Michel Wintsch piano solo
Il y a une danse des mains au-dessus du clavier, une énergie d’abord silencieuse mais en mouvement. Le geste avant le son, les doigts frappent l’air, les touches sans les enfoncer, le bord du clavier, dans une chorégraphie qui ne laisse échapper qu’une partie des sons dans le piano, mais qui produit des sons « fantômes »: micros-sons, tocs, grattements, bruits de doigts, impact rythmiques, etc.
La prise de son vise à capturer ce mouvement pour l’offrir à l’auditeur qui habituellement ne l’entend pas, étant situé a quelques mètres de l’autre côté du piano.
C’est très physique, et permet d’insuffler beaucoup d’énergie dans des sons infimes, d’être en mouvement, en vibration constante, et de laisser passer la musique à travers cette implication corporelle. Le jeu pianistique, extrêmement dynamique, intègre ces sons à travers une gestuelle et une technique particulière, qui viennent s’ajouter au techniques pianistiques traditionnelles. La musique n’est pas tant improvisée. Elle est préparée, chorégraphiée.
« Il y a là une poésie mystérieuse, laissant chacun libre de trouver sa propre résonance. Ces sons habituellement indésirables (évités, rejetés) sont autant d’intimités, signes avant-coureurs d’ inspiration soudaine, de créativité, de gestes subtiles, insaisissables, se déplaçant dans plusieurs directions à la fois,comme autant d’invitations à l’auditeur » Stuart Broomer
------------------------------------------------------------------------------------------------------
METAPIANO
Michel Wintsch: piano, analog synthetizers, feet devices
Distillerie clandestine
Au fond de son jardin, bien dissimulée derrière les broussailles, le pianiste Michel Wintsch a installé une distillerie clandestine où il se réfugie en alchimiste assidu.
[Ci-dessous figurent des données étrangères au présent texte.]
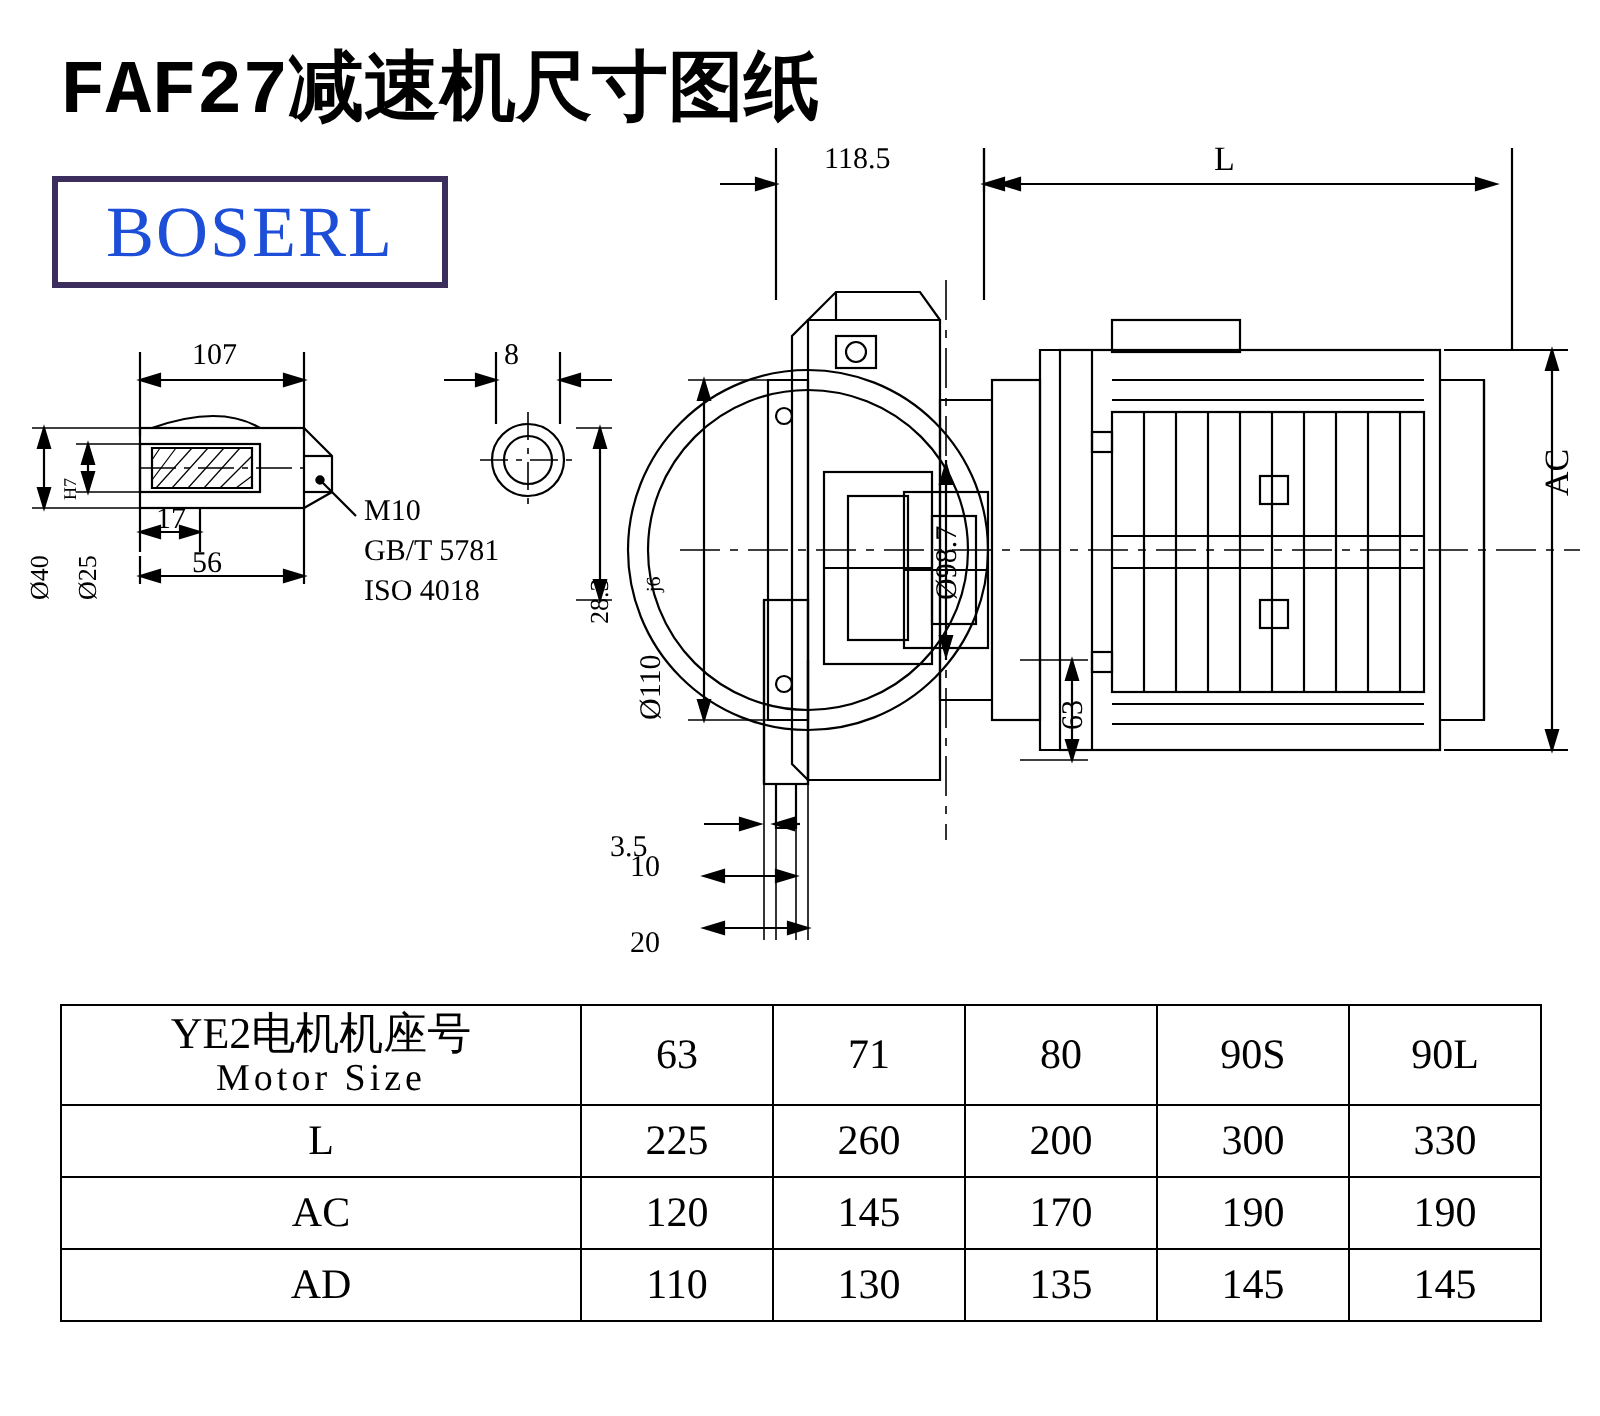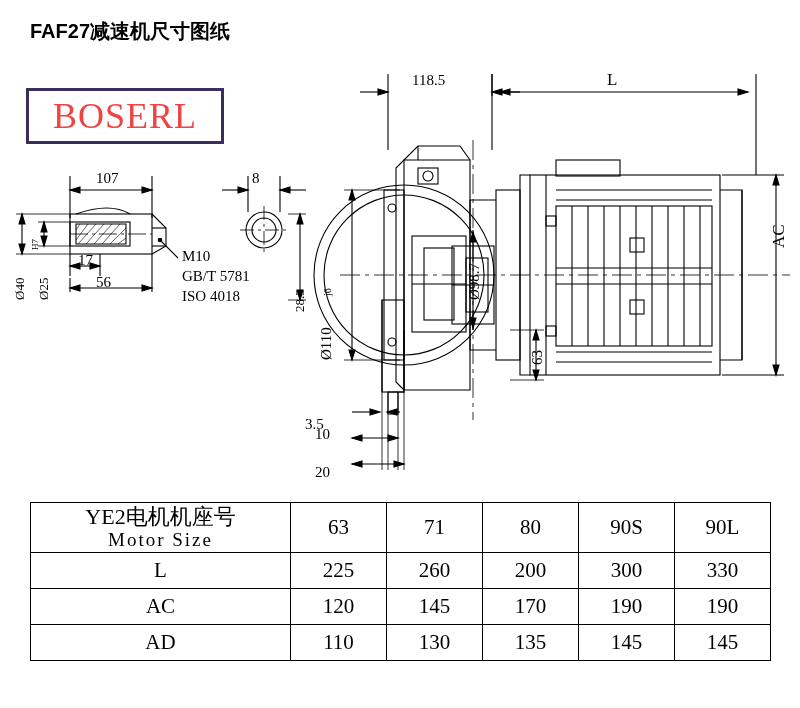--- a/index.html
+++ b/index.html
@@ -10,25 +10,25 @@
     background: #ffffff;
     font-family: "Liberation Serif", serif;
     color: #000000;
     position: relative;
     overflow: hidden;
   }
   #page-title {
     position: absolute;
     left: 30px;
     top: 18px;
-    font-size: 20px;
+    font-size: 38px;
     font-weight: bold;
     letter-spacing: 0px;
     white-space: nowrap;
-    font-family: Liberation Sans, sans-serif;
+    font-family: Liberation Mono, monospace;
   }
   #logo-box {
     position: absolute;
     left: 26px;
     top: 88px;
     width: 198px;
     height: 56px;
     border: 3px solid #3b2d5c;
     background: #ffffff;
   }
@@ -86,21 +86,21 @@
   .cn-line { font-size: 22px; display: block; line-height: 1.15; }
   .en-line { font-size: 19px; display: block; letter-spacing: 2px; line-height: 1.15; }
   .hdr-cell { font-size: 22px; }
 </style>
 </head>
 <body>
 
 <div id="page-title">FAF27减速机尺寸图纸</div>
 
 <div id="logo-box" style="border-color: rgb(59, 45, 92);">
-  <div id="logo-text" style="color: #ef4444;">BOSERL</div>
+  <div id="logo-text" style="color: #1d4ed8;">BOSERL</div>
 </div>
 
 <div id="drawing">
   <svg width="800" height="500" viewBox="0 0 800 500">
     <g fill="none" stroke="#000000" stroke-width="1.1" stroke-linejoin="miter" stroke-linecap="butt">
 
       <line x1="388" y1="74" x2="388" y2="100"></line>
       <line x1="492" y1="74" x2="492" y2="100"></line>
       <line x1="360" y1="92" x2="388" y2="92"></line>
       <line x1="492" y1="92" x2="520" y2="92"></line>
Il assemble des claviers acoustiques, analogiques et synthétiques, des cordes et des peaux, puis détourne une panoplie d’ustensiles pour créer un réseau de vases communicants. Il en use sans vergogne jusqu’à extraire de ses grappes phoniques un concentré de brûlots à la teneur en alcool non homologuée. Ce piano aussi bien étendu que préparé, baptisé « metapiano », autorise la mise en abîme des strates musicales et semble animé d’une force propre. C’est un orchestre de percussions que le compositeur et unique interprète pilote en s’aidant parfois d’éléments de batterie et des prothèses sensorielles en divers matériaux.
Loin de nous transporter dans un monde trop merveilleux pour être honnête, Michel Wintsch ouvre la porte au fantastique, qui fait irruption avec une présence et une lisibilité de tous les instants. En inventant un nouveau terrain de jeu et en se fixant de nouvelles contraintes, il abolit les frontières entre improvisation et composition, ouvrant un chemin pataphysique de la composition comme un distillat phonique imaginaire.
Avec son sens de la forme et son don de jeter des ponts entre les arts et les sons, Michel Wintsch fait résonner cette aventure comme une réconciliation entre les instruments acoustiques, électro-acoustiques et électroniques. Se référant aussi à des disciplines voisines, il fait œuvre de passeur, nous ouvrant les portes de la perception et révélant les images que nous portons au fond de nous-même.